February 16, 2015 heatherdunn

A smooth, effective financial aid office is essential for every college and university–the FA folks generate the funds that make college possible for many students and keep the school in business, after all. It’s crucial, then, for directors to keep financial aid counselors happy and working hard. These are three tactics we suggest you take to boost morale in your department:

1. Do the Heavy Lifting of Student Communication

Nobody likes doing the same thing over and over at work, but for too many financial aid professionals that’s the reality of the job. Many counselors spend hour after hour explaining and re-explaining the FAFSA, the school’s policy on loans and scholarships, the details of calculating family income and more.

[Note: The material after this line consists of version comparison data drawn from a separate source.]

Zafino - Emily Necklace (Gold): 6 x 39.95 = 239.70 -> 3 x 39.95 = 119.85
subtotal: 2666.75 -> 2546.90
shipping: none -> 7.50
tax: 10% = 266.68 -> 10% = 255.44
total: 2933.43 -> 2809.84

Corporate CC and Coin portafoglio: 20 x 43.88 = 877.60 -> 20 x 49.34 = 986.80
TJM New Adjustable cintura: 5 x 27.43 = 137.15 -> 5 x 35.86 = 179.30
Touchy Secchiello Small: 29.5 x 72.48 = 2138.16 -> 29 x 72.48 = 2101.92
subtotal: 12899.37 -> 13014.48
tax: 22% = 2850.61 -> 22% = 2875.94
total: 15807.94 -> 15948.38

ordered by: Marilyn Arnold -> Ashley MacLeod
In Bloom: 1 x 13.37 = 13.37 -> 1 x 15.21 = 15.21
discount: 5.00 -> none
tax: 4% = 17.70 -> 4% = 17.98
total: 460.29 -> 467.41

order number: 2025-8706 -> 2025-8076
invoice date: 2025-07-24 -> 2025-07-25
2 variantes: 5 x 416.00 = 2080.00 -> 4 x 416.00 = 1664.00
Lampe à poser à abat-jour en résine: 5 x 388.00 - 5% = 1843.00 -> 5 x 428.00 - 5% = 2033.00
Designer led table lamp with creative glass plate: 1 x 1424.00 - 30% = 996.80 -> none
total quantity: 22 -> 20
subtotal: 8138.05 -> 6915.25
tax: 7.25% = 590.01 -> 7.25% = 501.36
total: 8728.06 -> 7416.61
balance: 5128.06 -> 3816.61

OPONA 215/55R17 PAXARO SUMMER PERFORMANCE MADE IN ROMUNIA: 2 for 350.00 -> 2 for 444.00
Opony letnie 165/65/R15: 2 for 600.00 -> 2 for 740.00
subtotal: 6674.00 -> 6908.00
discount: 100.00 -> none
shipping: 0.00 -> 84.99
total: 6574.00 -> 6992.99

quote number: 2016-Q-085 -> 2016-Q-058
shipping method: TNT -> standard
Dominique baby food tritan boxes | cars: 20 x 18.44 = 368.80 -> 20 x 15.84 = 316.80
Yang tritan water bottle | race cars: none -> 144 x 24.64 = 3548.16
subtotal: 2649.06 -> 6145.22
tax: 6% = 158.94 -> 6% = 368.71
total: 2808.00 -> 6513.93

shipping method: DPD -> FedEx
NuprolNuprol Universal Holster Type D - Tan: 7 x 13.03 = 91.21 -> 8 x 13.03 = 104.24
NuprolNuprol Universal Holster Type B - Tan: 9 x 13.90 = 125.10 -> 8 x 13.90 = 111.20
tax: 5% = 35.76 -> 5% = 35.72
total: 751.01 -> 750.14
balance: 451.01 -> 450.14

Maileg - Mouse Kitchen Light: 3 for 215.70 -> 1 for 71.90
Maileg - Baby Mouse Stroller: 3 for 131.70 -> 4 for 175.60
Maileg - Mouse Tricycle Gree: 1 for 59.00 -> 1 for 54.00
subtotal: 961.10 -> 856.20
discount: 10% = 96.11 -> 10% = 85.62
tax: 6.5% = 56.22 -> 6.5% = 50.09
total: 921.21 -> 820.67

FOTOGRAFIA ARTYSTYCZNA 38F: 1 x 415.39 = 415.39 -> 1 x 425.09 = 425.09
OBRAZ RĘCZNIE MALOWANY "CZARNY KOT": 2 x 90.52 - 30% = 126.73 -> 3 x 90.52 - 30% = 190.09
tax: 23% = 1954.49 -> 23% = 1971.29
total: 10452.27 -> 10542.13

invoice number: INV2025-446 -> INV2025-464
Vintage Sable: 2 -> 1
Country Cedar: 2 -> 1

Even worse, counselors’ workloads are growing faster than departments can fund resources, according to this NASFAA survey.

You can give your counselors and advisers a much-deserved break by helping them keep your students informed on financial aid policies. A good tactic is to send out reminder emails, letters and social media updates each semester keeping students and parents informed about financial news, issues and deadlines. Make sure that families understand their financial obligations well in advance to free up your counselors’ time. Another option is to set up a comprehensive FAQ page like this one and make sure students know it’s there. Instead of explaining the basics over and over, your counselors have the opportunity to focus on special cases and challenging situations.

2. Cut Down on Paperwork

Keeping track of the paperwork is essential for any financial aid office, but nobody wants to spend all day filing and tracking down missing FAFSAs. Relying on the old paper system is a recipe for unhappy financial aid officers and unhappy students–handling physical files takes longer and makes mistakes more likely.

You’ll keep your counselors and students happy by switching over to a cloud-based system. Technologies like StudentVerification streamline paperwork by offering students a self-service portal for all the required verification and notification steps. Not only does the system save your financial aid officers’ time, it also cuts down on mistakes and ensures compliance with federal regulations.

3. Let Them Give the Good News

Financial aid officers spend a lot of time delivering bad news. They’re on the front lines, telling students and parents that they didn’t qualify for grants, that they’ll need an extra loan to cover tuition this year or that they’re on academic probation. Improve morale by letting your counselors be the bearers of good news from time to time.

Is one of your applicants getting a merit scholarship? Let the financial aid office give them a call. Besides giving your counselors a bump in morale, you’ll also be adding a personal touch that may improve your matriculation rates. Has a student turned around his grades and worked his way off academic probation? Let your financial aid officers congratulate them personally. Small touches can make a big difference.

4. Appreciation Goes a Long Way

You may set reminders for yourself to thank the team at the end of the busy season for the longer hours they pull. If so, good for you! But don’t forget to do it in the middle of heavy season sprints and during the slower season too. In fact, build a habit of finding one financial aid counselor each day and complimenting him on something he specifically did. Giving specific, personalized compliments has the effect of making an employee feel valued for her contributions. It also lets employees know that you’re involved and observing the team, so they are more accountable for their work. Lastly, it sets an example for the team, who will likely also engage in more positive feedback with coworkers.

Remember that your counselors are often the first faces of the school for students and parents. Your want those faces to be smiling and calm, in spite of a heavy workload, complicated compliance and challenging interactions with students. Your support ensures their best support of students.